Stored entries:
.....

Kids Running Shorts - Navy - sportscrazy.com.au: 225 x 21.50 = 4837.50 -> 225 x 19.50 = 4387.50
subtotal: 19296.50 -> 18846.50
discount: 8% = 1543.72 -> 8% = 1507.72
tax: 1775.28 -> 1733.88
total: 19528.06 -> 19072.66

.....

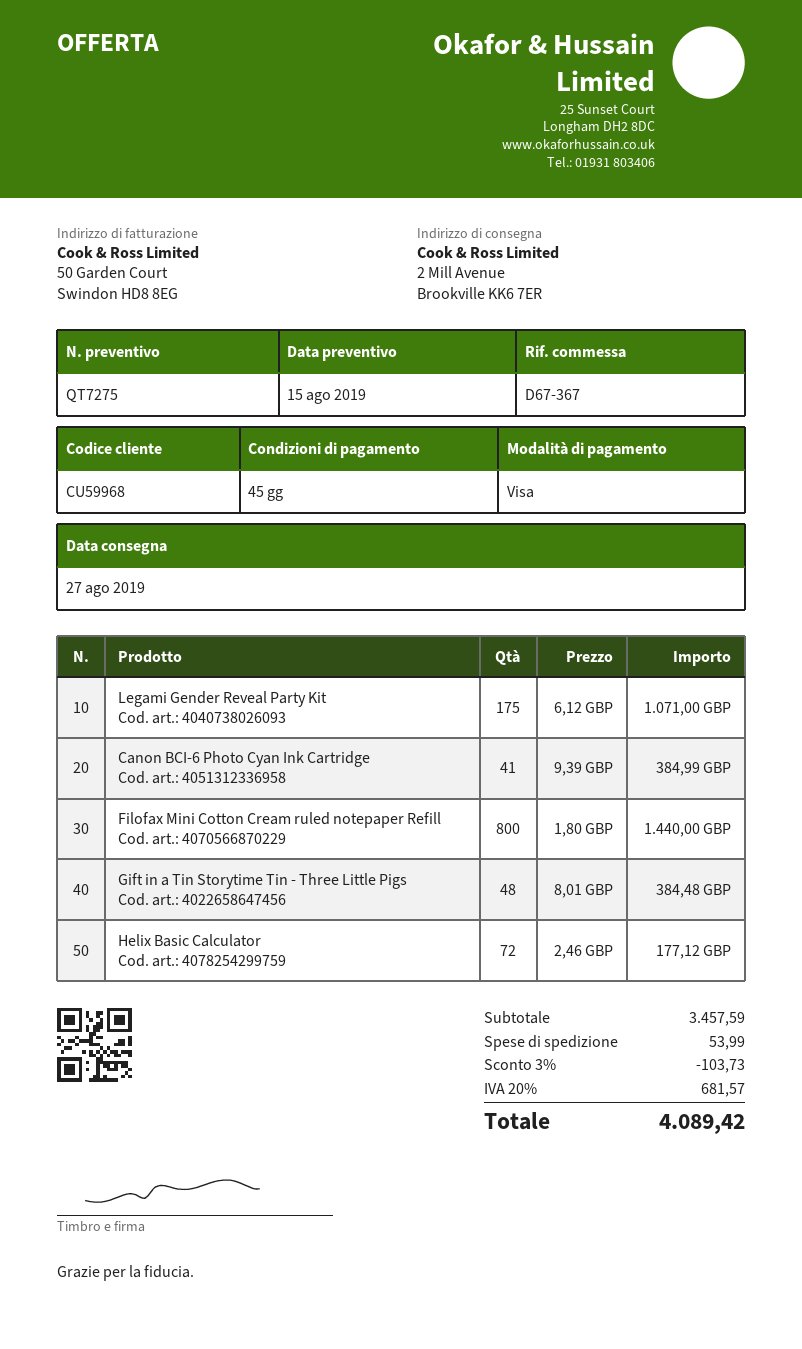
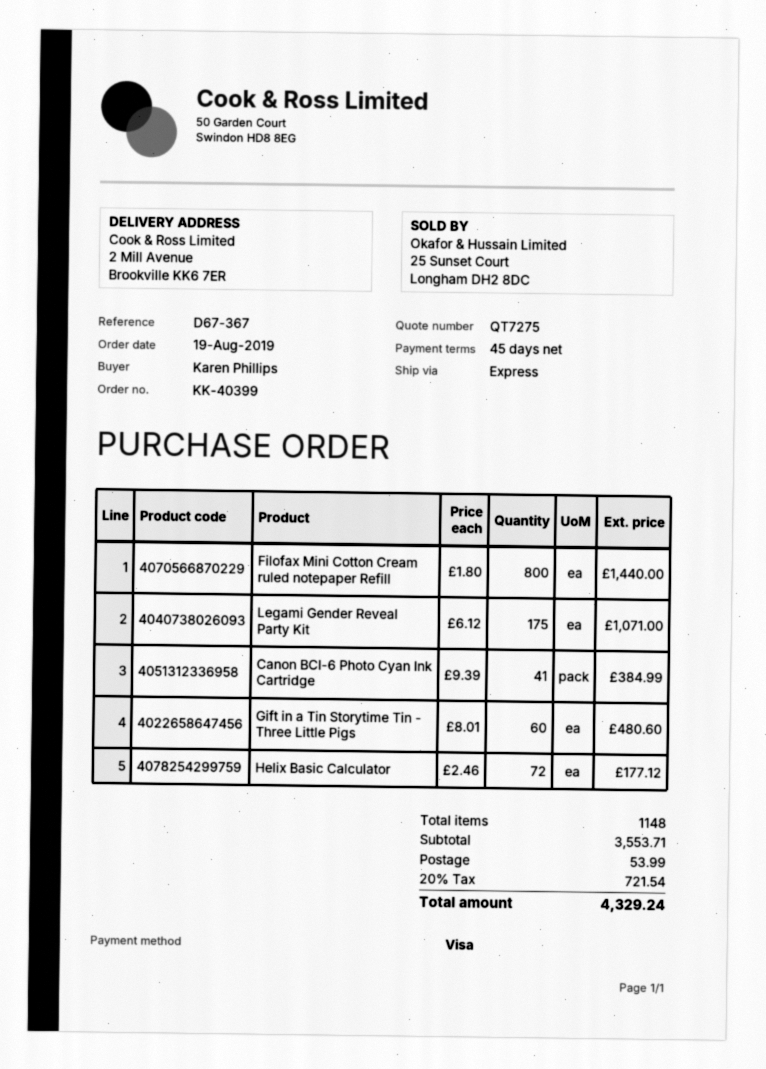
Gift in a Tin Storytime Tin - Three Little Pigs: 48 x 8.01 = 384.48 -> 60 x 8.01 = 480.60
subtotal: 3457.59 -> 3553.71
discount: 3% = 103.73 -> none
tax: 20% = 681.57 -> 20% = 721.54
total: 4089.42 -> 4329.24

.....

■ **Aim of the exercise**
Starting at the line that contains "Gift in a Tin" and stopping after the line that contains "total: 4089.42 -> 4329.24", write out every line exactly as it appears above, and no other line.

■ **Result for this task**
Gift in a Tin Storytime Tin - Three Little Pigs: 48 x 8.01 = 384.48 -> 60 x 8.01 = 480.60
subtotal: 3457.59 -> 3553.71
discount: 3% = 103.73 -> none
tax: 20% = 681.57 -> 20% = 721.54
total: 4089.42 -> 4329.24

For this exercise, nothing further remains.